I think it's very difficult to continually be shouting up to an industry that doesn't want to speak to you. I think that's a lesson in not giving up – even with small sales, ignorance in the industry and media and trying to get the word out to the disabled and chronic sick community that they DO have options and choice - Unhidden is not the first nor the only adaptive fashion brand in the UK or the world. We are more resilient than we think and following your passion truly leads to great things. If you believe in it; so will other people.

I think it’s also being open to collaboration and networking, not gate keeping or hiding plans. I have been surprised by how much networking to strangers has been the cornerstone of what I do; I want to spend my time designing!

I also think the biggest mistake I think I made was not being confident enough in myself; my fear of putting myself out there is also part of why it’s taken so long between founding to trading. I wish I'd had the courage to do it sooner. I think that's been one of the harder lessons. If I had started sooner at that point, I would have been able to get a loan from the bank, but because now I've been working on this solidly for two years with no income, no bank is set up to give loans or grants that way; and this is a huge problem for disabled entrepreneurs.

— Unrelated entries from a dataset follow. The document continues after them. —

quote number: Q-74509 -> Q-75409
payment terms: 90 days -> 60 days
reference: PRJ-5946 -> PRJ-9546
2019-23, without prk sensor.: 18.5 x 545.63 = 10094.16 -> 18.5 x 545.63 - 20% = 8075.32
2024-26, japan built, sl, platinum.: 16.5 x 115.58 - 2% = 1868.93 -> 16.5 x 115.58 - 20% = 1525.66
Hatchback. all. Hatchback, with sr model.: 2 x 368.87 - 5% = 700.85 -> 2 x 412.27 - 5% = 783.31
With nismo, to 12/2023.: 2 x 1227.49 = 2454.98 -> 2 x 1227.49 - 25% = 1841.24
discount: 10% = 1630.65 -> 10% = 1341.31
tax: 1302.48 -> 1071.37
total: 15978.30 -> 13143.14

I've had a bit of a scattergun approach – seeing what works and what doesn't and experimenting with it – not being afraid or embarrassed when things don't work out. I did a pop-up shop for three months in two locations. I think I sold about two things in that entire time, but that again was because I didn't have stock, it was a pandemic and I was over stretched. I was expecting people to place an order based on something they couldn’t see at a time they didn’t feel safe to leave the house. I’ve also had to do a lot more marketing and while I have ideas the execution is very different. I understand that now and I know exactly what the problem is, I know exactly what I need other, better people to do- but it all costs money.

8. What have you got planned for Unhidden for the next two to five years? 

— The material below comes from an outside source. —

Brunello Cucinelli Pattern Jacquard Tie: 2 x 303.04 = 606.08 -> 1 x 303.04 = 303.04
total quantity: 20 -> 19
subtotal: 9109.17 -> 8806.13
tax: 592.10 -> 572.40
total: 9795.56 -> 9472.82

So much – I’ve done a collaboration with Lucy & Yak using their unsold stock but adaptively upcycling it; I am launching a t-shirt with Origin Africa the UK’s first not for profit brand and I have the massive support from Kurt Geiger- who knows what we may do beyond the runway show. I've also got the licensing rights to PAW Patrol and SpongeBob SquarePants; the only adaptive brand in the world to have that; I'm going to be using that on kids wear in 2023.

I'm also doing a collaboration with a Paralympic swimmer, Will Perry, which we will launch in February at the runway show.

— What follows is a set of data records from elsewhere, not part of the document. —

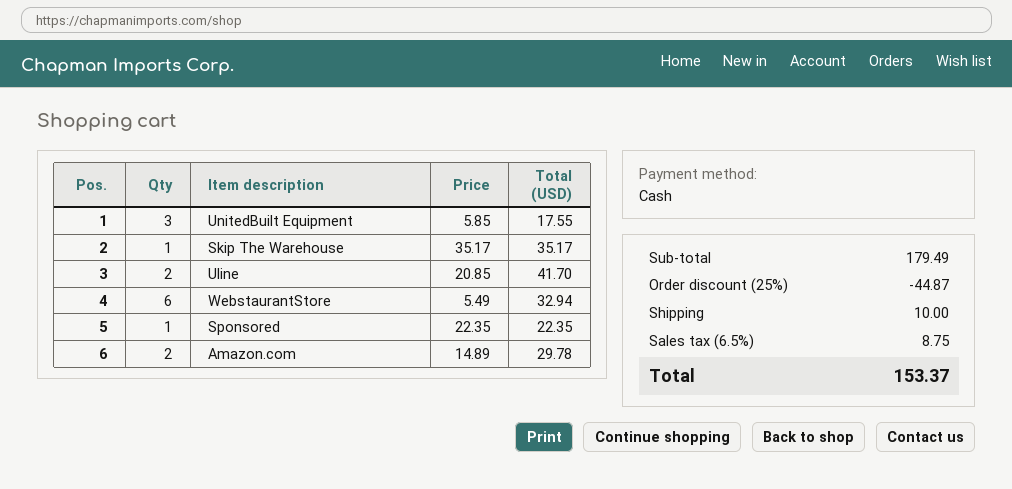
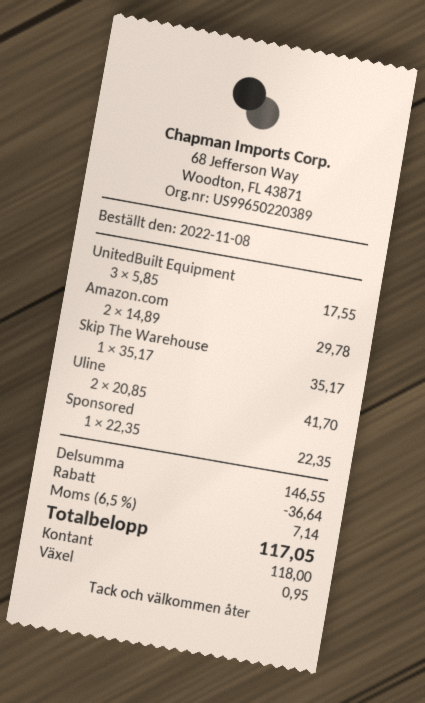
WebstaurantStore: 6 x 5.49 = 32.94 -> none
subtotal: 179.49 -> 146.55
discount: 44.87 -> 36.64
shipping: 10.00 -> none
tax: 6.5% = 8.75 -> 6.5% = 7.14
total: 153.37 -> 117.05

I really want to do footwear because there's only five or six adaptive footwear companies in the world, and they all do trainers, I don't generally wear trainers, so the next stage is product categories and more and more collaborations really. I also want to work with other brands or high street brands to try and make inclusive design more affordable and more normalized. That's the real mission. 

The plan is to have a bigger offering to bring the prices down and to just try and help as many, more distant, disabilities as I can within the range.